Sleep and recovery. Training adaptations, including mitochondrial biogenesis, occur during sleep, and chronic sleep deprivation directly limits VO2 max gains from training.

Which Devices Track It

Oura Ring

Does not directly estimate VO2 max. Tracks HRV and resting heart rate, which are inputs into VO2 max calculators but are not the same metric.

WHOOP

Does not directly estimate VO2 max. Focuses on recovery and strain rather than aerobic capacity metrics.

Apple Watch

Estimates VO2 max via cardio fitness score using heart rate data during outdoor walks, runs, or hikes (watchOS 7.2+).
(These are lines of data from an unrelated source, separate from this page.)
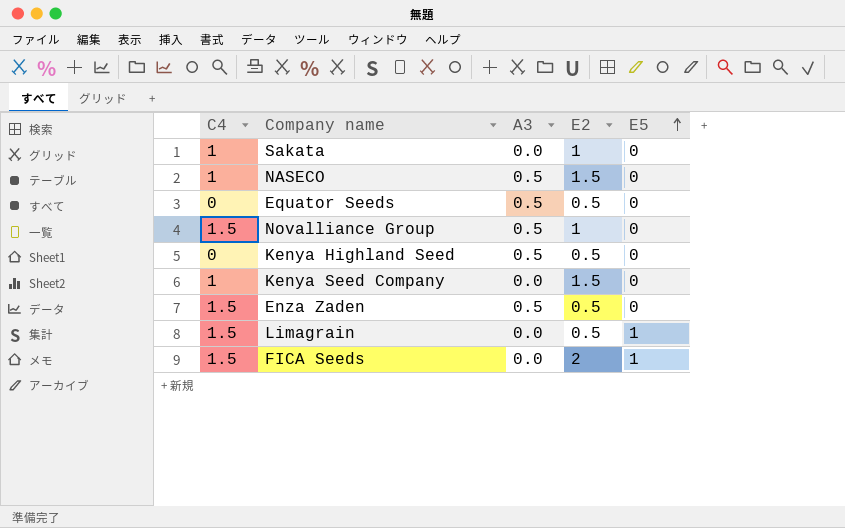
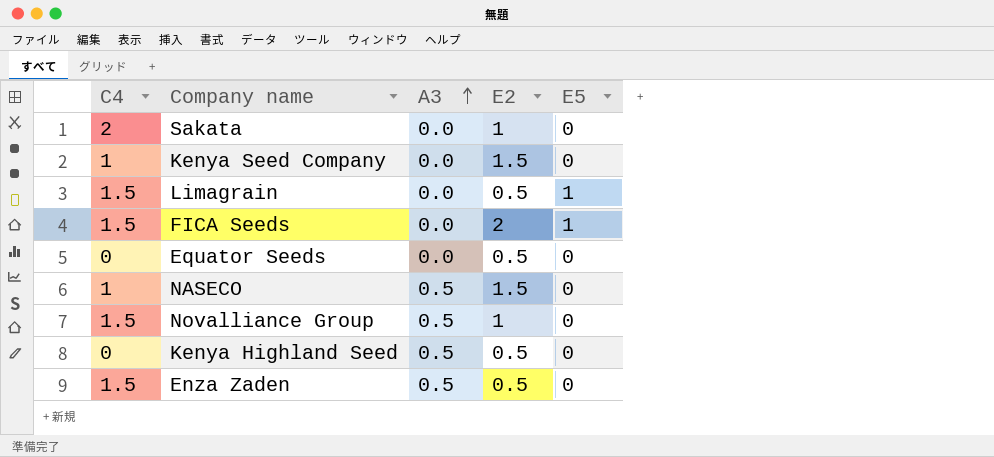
row order: E5 ascending -> A3 ascending
Sakata | C4: 1 -> 2
Equator Seeds | A3: 0.5 -> 0.0

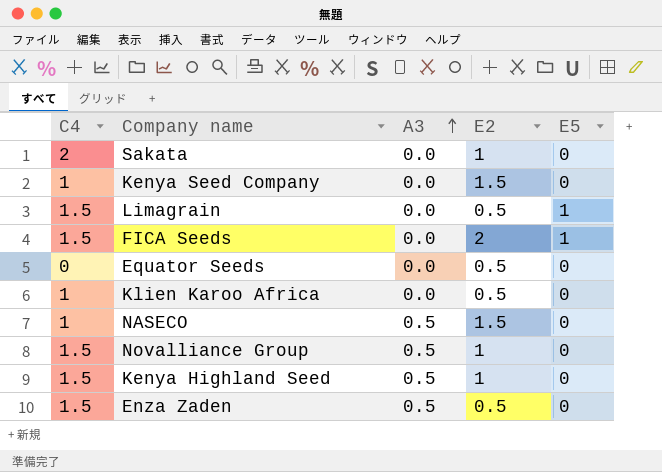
row Klien Karoo Africa: none -> 1 | 0.0 | 0.5 | 0
Kenya Highland Seed | C4: 0 -> 1.5
Kenya Highland Seed | E2: 0.5 -> 1

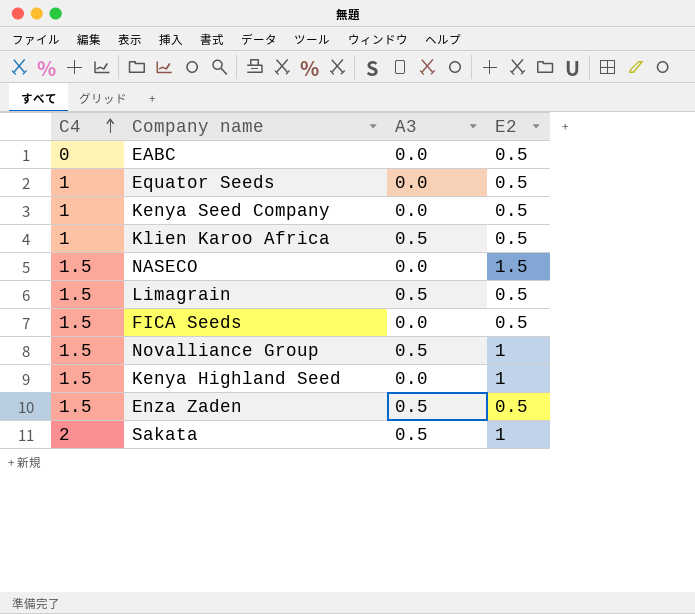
row order: A3 ascending -> C4 ascending
column E5 | position: 5 -> none
row EABC: none -> 0 | 0.0 | 0.5
Equator Seeds | C4: 0 -> 1
Kenya Seed Company | E2: 1.5 -> 0.5
Klien Karoo Africa | A3: 0.0 -> 0.5
NASECO | C4: 1 -> 1.5
NASECO | A3: 0.5 -> 0.0
Limagrain | A3: 0.0 -> 0.5
FICA Seeds | E2: 2 -> 0.5
Kenya Highland Seed | A3: 0.5 -> 0.0
Sakata | A3: 0.0 -> 0.5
Values are algorithmically estimated and validated against lab measurements with reasonable population-level accuracy but individual error can be ±10–15%.

Garmin

Estimates VO2 max using heart rate and GPS pace data during runs. Considered the most accurate consumer wearable estimate due to the longer-standing algorithm and activity matching. Still an estimate, not a lab measurement.

3 Things to Remember

1.

VO2 max is the strongest single predictor of all-cause mortality: patients in the lowest fitness quartile have 5x the mortality risk of those in the highest quartile, according to a 2018 study of 122,007 patients (Mandsager et al.).

2.

It is highly trainable at any age: 8–16 weeks of structured training (Zone 2 base plus 1–2 high-intensity sessions per week) can produce 10–20% improvements in previously sedentary adults.

3.

The practical goal is not elite performance: it is staying above the functional threshold (roughly 35–40 mL/kg/min) that predicts healthy independent living into your 80s and beyond.